LICENSEE may incorporate FDCT with other source code developed by LICENSEE (Incorporated Work) for the sole purpose of using FDCT for research internal to LICENSEE and not for any other redistribution. LICENSEE may not distribute any Incorporated Work outside of LICENSEE, and specifically LICENSEE may not provide FDCT or any Incorporated Work under an open source license such as the Gnu Public License

  1. I believe curvelops is an incorporated work, as it:
  2. So curvelops probably should not be distributed, and should not be MIT licensed.

Q: Do we have any evidence that curvelops has permission from CurveLab to be distributed?

A: We have the OK for using curvelops!

Issue 2: Build complexity

Details Putting the license issue aside, using curvelops requires a lot of manual installation: * building fftw from source or acquiring the pre-built libraries (only available on windows?) * building fdct from source * building curvelops itself from source

This likely requires managing conda environments as well.

This feels very fragile to me. I am wondering what our options might be to simplify things:

  • Build scripts?
  • Containers?

It would be ideal if tme-quant worked without curvelops but directed users to install the required libraries, with any environment variable management being transparent through user configuration.

Requirements

  • This is approximately what I want the user experience to be:
    1. Download our "product"
    2. Agree to CurveLab license and download their bundle folder
    3. Run our downloaded "product". It asks them where the CurveLab download folder is (and links them to https://curvelet.org/download.php)
    4. Our "product" outputs a compiled, runnable binary

To achieve this, I think we need, at the least, a script which:

  • installs necessary required software (e.g. python)
  • Downloads and builds fftw source/binaries, curvelops source
  • Sets the environment variables approriately
  • Builds tme-quant/pycurvelets

I would like to try to go further. Ideally we would create something like a platform-specific virtual environment (e.g. docker container) that is capable of doing these steps in a controlled and consistent way: consuming the CurveLab folder from, and generating the compiled binary to,the user's local machine.

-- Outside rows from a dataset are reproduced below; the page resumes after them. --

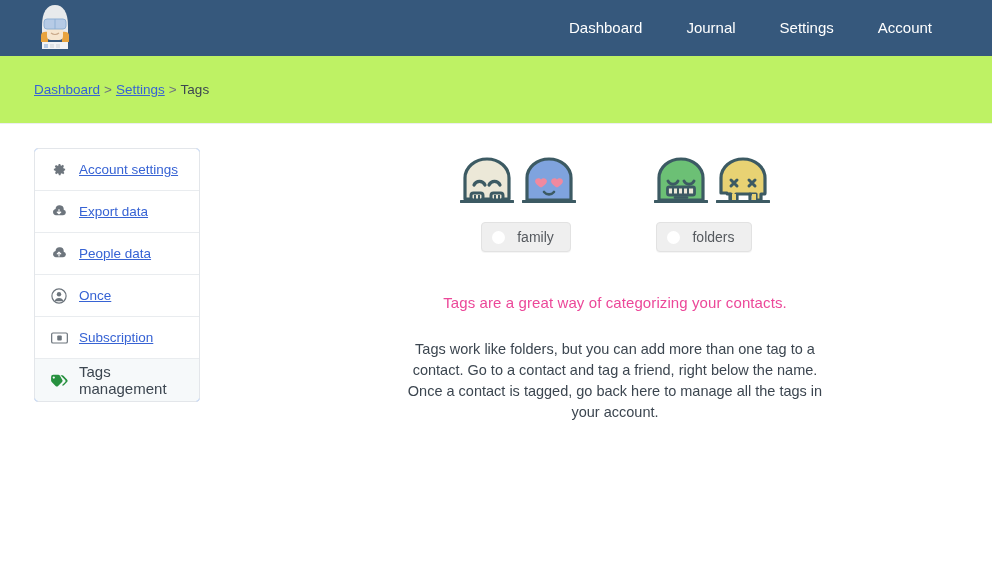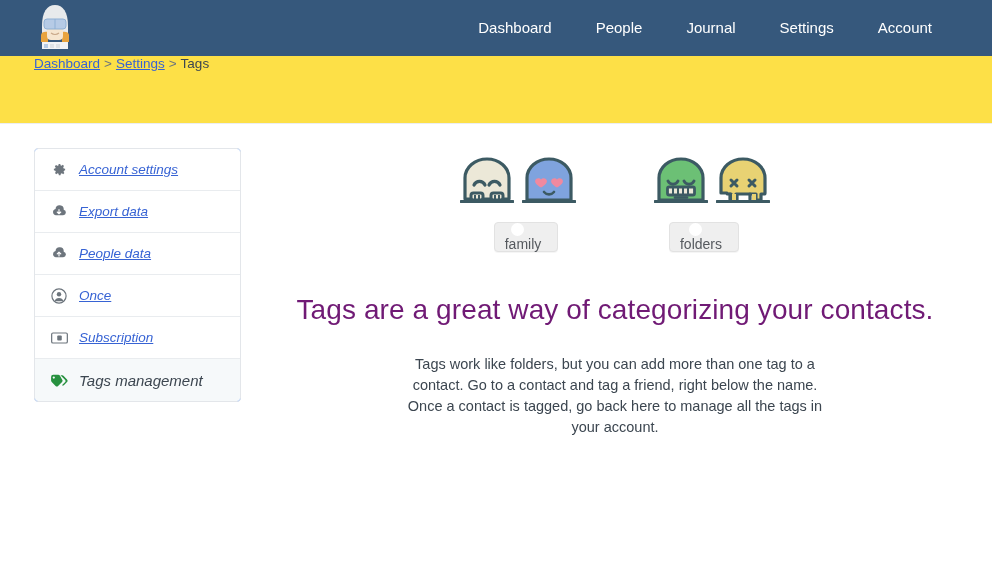--- a/index.html
+++ b/index.html
@@ -216,7 +216,6 @@
 
   <nav class="nav">
     <a href="#">Dashboard</a>
-    <a href="#">People</a>
     <a href="#">Journal</a>
     <a href="#">Settings</a>
     <a href="#">Account</a>

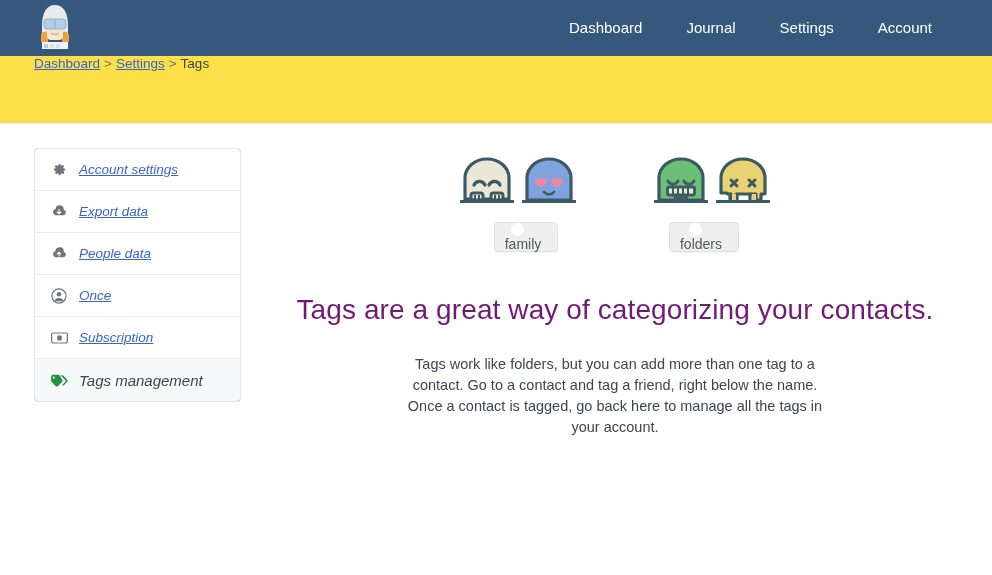--- a/index.html
+++ b/index.html
@@ -48,10 +48,10 @@
   
   .crumbbar {
     height: 68px;
-    background: #fde047;
+    background: #bef264;
     border-bottom: 1px solid #eceef1;
     display: flex;
-    align-items: flex-start;
+    align-items: center;
     padding-left: 34px;
   }
   .crumbbar .crumbs {

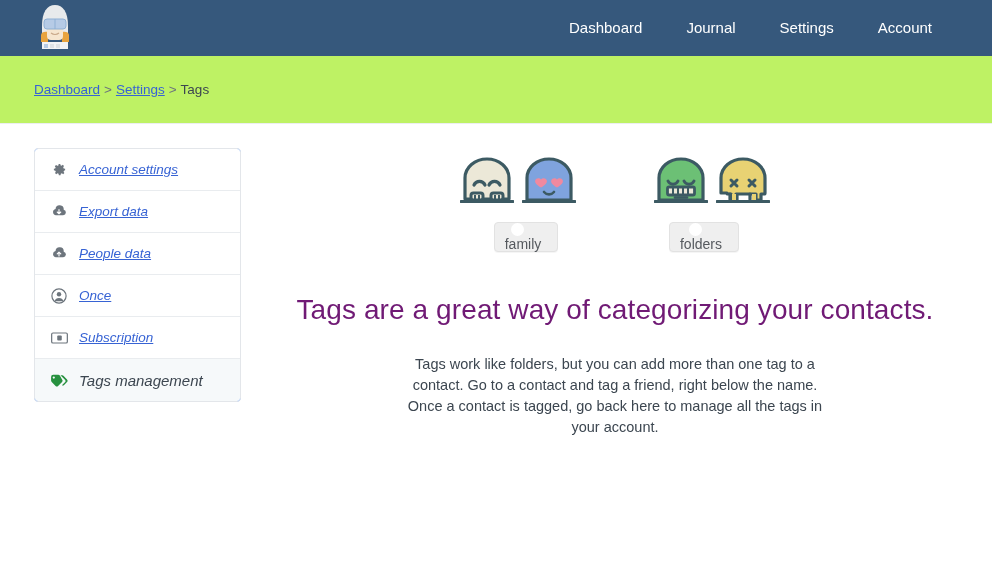--- a/index.html
+++ b/index.html
@@ -80,12 +80,11 @@
     position: absolute;
     left: 34px;
     top: 24px;
-    width: 207px;
+    width: 166px;
     border: 1px solid #e3e6ea;
     border-radius: 4px;
     background: #3b82f6;
     overflow: hidden;
-    font-style: italic;
   }
   .side-item {
     display: flex;

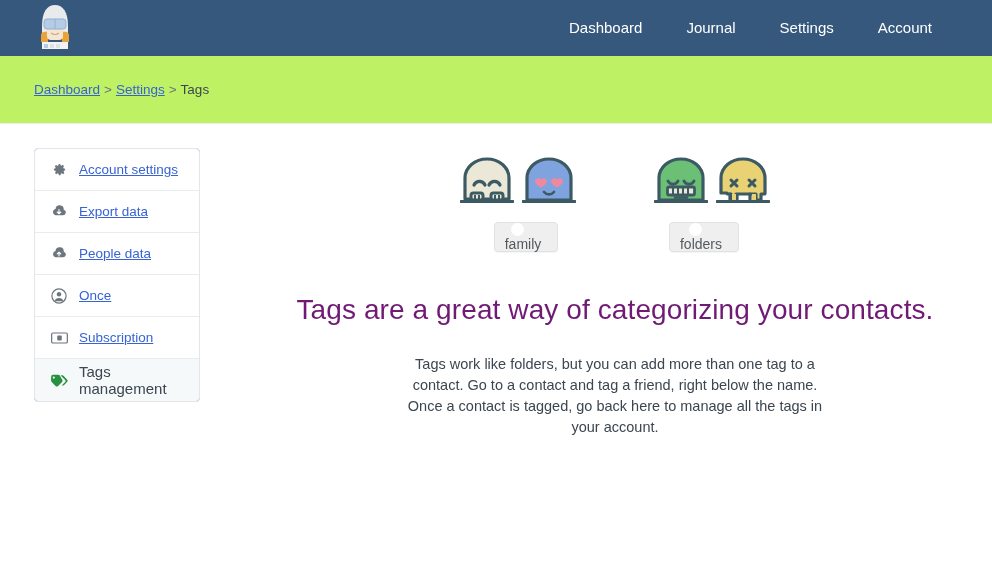--- a/index.html
+++ b/index.html
@@ -159,7 +159,6 @@
     font-size: 14px;
     color: #55595e;
     box-shadow: 0 1px 0 rgba(0,0,0,0.04);
-    flex-direction: column;
   }
   .tagpill .dot {
     width: 13px;

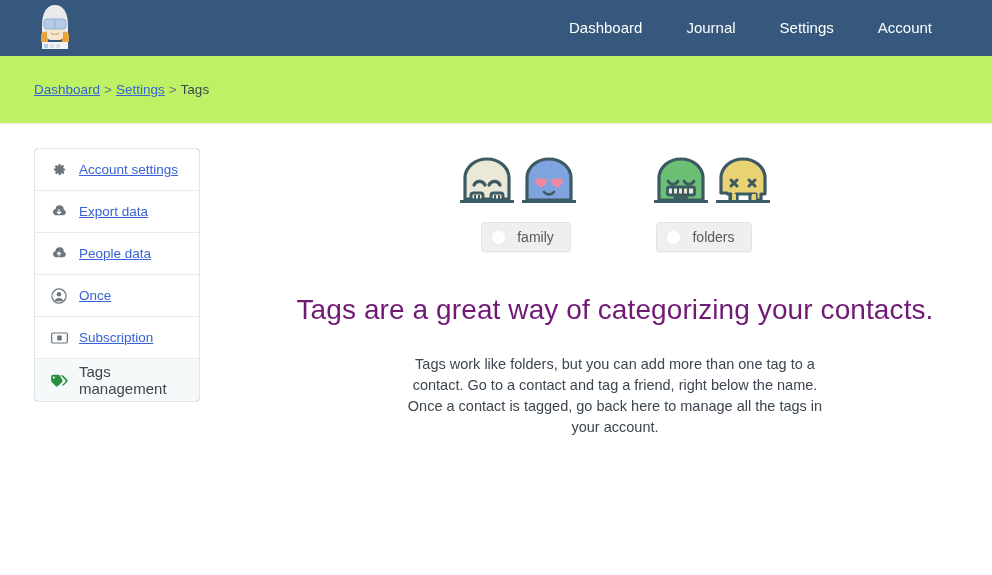--- a/index.html
+++ b/index.html
@@ -172,9 +172,9 @@
 
   .headline {
     margin-top: 42px;
-    font-size: 28px;
+    font-size: 15px;
     font-weight: normal;
-    color: #701a75;
+    color: #ec4899;
     letter-spacing: 0.1px;
   }
   .blurb {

I do not know what the current container landscape is like so some exploration needs to be done here. In the past, Docker images could be annoying to set up and required extra software to be installed. Plus, file I/O between them was very annoying to configure. Ultimately we want as painless a process as we can create for the user, ideally not requiring any additional software installs or environment setup beyond the steps outline above.

A script is a great starting point since we probably can't use containers for Mac anyway. Just make sure that the script checks for existing tools (like conda) and installs them if missing.